Paseando por la mañana temprano por el centro para personas desplazadas de la isla de Ugoofaaru, cuando los niños se preparan para ir a la escuela, las mujeres barren y los hombres conversan sobre los temas del día, parece que uno estuviera en un pueblo cualquiera, en un lugar cualquiera. Pero hay una diferencia: estas personas, unas 1.800, están expectantes, a la espera de formar una nueva comunidad.

A diez minutos en lancha motora por el agua azul, amanece otra comunidad provisional. Trabajadores de toda Asia meridional trabajan duramente para construir un primer grupo de 166 viviendas de un total de 600 financiadas por la Federación Internacional, que alojarán a las personas desplazadas de la isla de Kandholhudhoo actualmente dispersas en diferentes asentamientos en islas cercanas.

Lo que deben tener en abundancia los desplazados internos es paciencia. Pasan mucho tiempo sin hacer nada y esperando recibir noticias. Pero hay poco trabajo, poco espacio y pocas razones por las que sentirse feliz. No obstante, un hombre extraordinario, él mismo desplazado interno, hace lo que puede para borrar las huellas psicológicas, para disminuir la angustia ocasionada por el miedo a perder el hogar, un ser querido o la vida.

Ali Ibrahim, de 53 años y padre de doce niños, es un hakeem, un curandero tradicional cuyos antepasados han ido transmitiendo sus conocimientos de generación en generación. Nos encontramos por casualidad: Un pequeño hombre con un cigarrillo en la boca y gafas de sol violetas sobre su cabeza está arreglando nuestra cerradura. Cuando me dicen que éste es el curandero, me doy la vuelta para ver quién más está en la habitación. Espero ver a un chamán o a un morabito con toga… Ali pone a un lado el destornillador y nos ponemos hablar.

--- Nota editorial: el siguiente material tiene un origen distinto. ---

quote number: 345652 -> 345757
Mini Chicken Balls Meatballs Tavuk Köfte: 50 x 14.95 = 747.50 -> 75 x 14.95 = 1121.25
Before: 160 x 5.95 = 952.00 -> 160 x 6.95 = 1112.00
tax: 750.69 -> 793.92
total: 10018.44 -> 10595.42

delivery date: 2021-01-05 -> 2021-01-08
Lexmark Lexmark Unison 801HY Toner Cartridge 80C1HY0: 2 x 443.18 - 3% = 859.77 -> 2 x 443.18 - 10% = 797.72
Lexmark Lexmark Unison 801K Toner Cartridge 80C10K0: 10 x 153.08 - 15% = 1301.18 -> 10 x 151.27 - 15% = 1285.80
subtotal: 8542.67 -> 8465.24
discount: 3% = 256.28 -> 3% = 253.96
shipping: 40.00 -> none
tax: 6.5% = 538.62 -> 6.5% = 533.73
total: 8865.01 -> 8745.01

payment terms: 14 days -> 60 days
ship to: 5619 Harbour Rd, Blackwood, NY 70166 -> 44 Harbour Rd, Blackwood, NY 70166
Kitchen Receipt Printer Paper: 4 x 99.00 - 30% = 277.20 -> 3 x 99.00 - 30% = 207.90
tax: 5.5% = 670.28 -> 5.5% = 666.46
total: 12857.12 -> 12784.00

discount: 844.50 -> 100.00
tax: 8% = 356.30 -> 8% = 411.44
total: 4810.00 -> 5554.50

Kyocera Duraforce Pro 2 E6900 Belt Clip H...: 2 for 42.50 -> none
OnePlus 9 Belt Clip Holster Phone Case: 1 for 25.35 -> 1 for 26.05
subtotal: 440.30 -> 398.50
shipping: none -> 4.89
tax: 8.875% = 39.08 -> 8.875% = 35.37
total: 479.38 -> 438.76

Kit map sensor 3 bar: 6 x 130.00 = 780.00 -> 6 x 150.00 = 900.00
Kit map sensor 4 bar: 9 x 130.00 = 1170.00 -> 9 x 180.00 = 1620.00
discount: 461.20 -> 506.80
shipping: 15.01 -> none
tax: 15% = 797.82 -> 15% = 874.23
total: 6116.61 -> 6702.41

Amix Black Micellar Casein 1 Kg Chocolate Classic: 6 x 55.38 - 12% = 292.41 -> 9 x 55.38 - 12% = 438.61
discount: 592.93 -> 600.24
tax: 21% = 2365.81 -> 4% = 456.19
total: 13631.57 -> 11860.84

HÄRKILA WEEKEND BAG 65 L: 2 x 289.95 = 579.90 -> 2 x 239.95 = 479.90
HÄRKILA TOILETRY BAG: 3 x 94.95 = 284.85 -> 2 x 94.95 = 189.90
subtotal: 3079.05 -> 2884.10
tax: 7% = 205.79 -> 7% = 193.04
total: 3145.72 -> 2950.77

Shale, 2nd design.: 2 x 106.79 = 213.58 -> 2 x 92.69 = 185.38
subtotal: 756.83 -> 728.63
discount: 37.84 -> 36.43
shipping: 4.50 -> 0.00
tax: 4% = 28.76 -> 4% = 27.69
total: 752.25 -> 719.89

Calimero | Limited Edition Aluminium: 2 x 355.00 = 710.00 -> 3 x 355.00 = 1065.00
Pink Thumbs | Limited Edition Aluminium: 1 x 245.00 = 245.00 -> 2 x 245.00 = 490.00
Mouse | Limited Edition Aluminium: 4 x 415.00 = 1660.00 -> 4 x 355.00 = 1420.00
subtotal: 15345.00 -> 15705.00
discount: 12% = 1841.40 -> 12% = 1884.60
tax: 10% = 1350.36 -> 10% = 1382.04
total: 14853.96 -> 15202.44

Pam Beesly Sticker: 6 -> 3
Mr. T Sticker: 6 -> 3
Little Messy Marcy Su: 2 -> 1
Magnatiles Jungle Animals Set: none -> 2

Explica que desde el tsunami hay una gran demanda de sus servicios, especialmente de una poción contra la depresión que prepara con pétalos de rosa y especias. “Aquí hay muchas personas con daños psicológicos. La gente tiene pesadillas y se asusta cuando oye un ruido fuerte. Pero también trato dolores de cabeza, fiebre, infecciones del tracto urinario, cardiopatías, artritis, cortes, fracturas... Reconozco los síntomas en los ojos de las personas, en sus manos y en sus pies.”

Ali trabaja con la medicina contemporánea, y alienta a las personas a hacerse resonancias magnéticas y someterse a tratamientos de alta tecnología, pero también utiliza conjuros, hierbas, otras plantas y especias. Los conjuros, explica, provienen del Corán, pero reconoce que su oficio es mucho más antiguo que el islam.

El Dr. Satyabrata Dash, que dirige el programa de apoyo psicológico de la Cruz Roja Americana en Maldivas, reconoce que los curanderos desempeñan una función positiva en la comunidad, aunque piensa que las hierbas solas no pueden ayudar. “Son muy pocas las raíces y plantas útiles en la medicina psicológica", declara. “No obstante, los curanderos escuchan a las personas y las ayudan a hablar sobre sus problemas. Y eso, indudablemente, ayuda."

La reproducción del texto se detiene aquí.